街コンとは、市街地全体を舞台に開催される合コンイベントだ。大規模なもので男女合わせて2,000人超が出会いを求めて一つの街に集結する様はまさに圧巻。
2004年に栃木県宇都宮市で始まったそうだが、今では全国各地で開催されており、街の名前の一字を採って「宮コン」(宇都宮市)、「前コン」(前橋市)、「広コン」(広島市)、「池コン」(池袋)、「恵比コン」(恵比寿)などの名称で呼ばれることも多い。筆者が街コンを初めて耳にしたのは高田馬場で開催された「馬場コン」だったが、最初は「おばあさんのコンパってどういうこと?」と不思議に思ったものだ。
実は今、街行く若者たちの過半数以上に「彼氏・彼女」がおらず、「交際相手がいない」若者が年々増加傾向にあるという。
2010年6月に実施した国立社会保障・人口問題研究所「出生動向基本調査(独身者調査)」によると、異性の交際相手がいない18~34歳の未婚者が男性で 61.4%、女性では49.5%に達しており、いずれも過去最高になった。
交際相手がいない若者の増加が晩婚化や非婚化を、ひいては少子化を誘発していることは明白である以上、これは個人の問題であると同時に社会問題であり、街コンを通じて解決が図られれば大変に素晴らしい。
加えて、ロードサイドの繁栄と引き換えに旧来からの中心市街地の衰退はよく指摘されており、特に地方ではこの傾向が顕著だが、市街地再活性化の起爆剤としても街コンへの期待は非常に大きい。
そう考えると、街コンは社会問題解決に向けた一石二鳥の妙手と言えよう。一過性のブームではなく、今後は行政的支援も受けてさらなる盛り上がりが予想される。
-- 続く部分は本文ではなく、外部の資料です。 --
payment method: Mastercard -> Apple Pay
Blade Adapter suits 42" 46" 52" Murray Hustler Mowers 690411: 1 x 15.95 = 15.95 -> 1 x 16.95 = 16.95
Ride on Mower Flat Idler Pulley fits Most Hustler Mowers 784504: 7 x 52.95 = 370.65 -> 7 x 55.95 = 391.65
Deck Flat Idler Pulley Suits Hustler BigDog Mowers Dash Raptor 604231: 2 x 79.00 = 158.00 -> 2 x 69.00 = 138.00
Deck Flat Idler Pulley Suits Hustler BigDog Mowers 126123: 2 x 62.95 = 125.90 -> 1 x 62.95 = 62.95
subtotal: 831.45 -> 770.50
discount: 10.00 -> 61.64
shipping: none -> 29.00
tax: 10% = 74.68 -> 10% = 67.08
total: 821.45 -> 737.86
さて、昨今の若者男子はいわゆる「草食系」が多く、総じて恋愛には淡泊だと思われているが、街コンの盛り上がりを見ると彼らの本音は違っており、安易に草食系と決め付けるのは間違っているのかもしれない、と思う。
心理学でいうところの「認知的不協和の法則」では、「何かをやりたい」と願っても、「実際にはできない」現実を前にしたとき、人間は「やりたい⇔でもできない」という葛藤を避けるためにやりたい気持ちを無意識に抑圧して、「本当は、別にやりたくないもんね」と自分自身によくうそをつく。
実は草食系男子も「どうせ俺なんて、女の子に声をかけられないし・・・・・・」と諦めて、誰かと恋愛したいという本心を押し殺しているだけなのではなかろうか。
そこに街コンが絶好のお膳立てとして機能した結果、それまで抑圧してきた恋愛欲求が沸々とよみがえり、これだけの多くの若者男子が参加していると考えれば腑(ふ)に落ちる、少なくとも私には。
その意味で、「お膳立て」をしっかりと用意すれば、今でも若者の消費を活性化できることを街コンは示唆してくれる。若者には「お膳立てマーケティング」、と肝に銘じておきたい。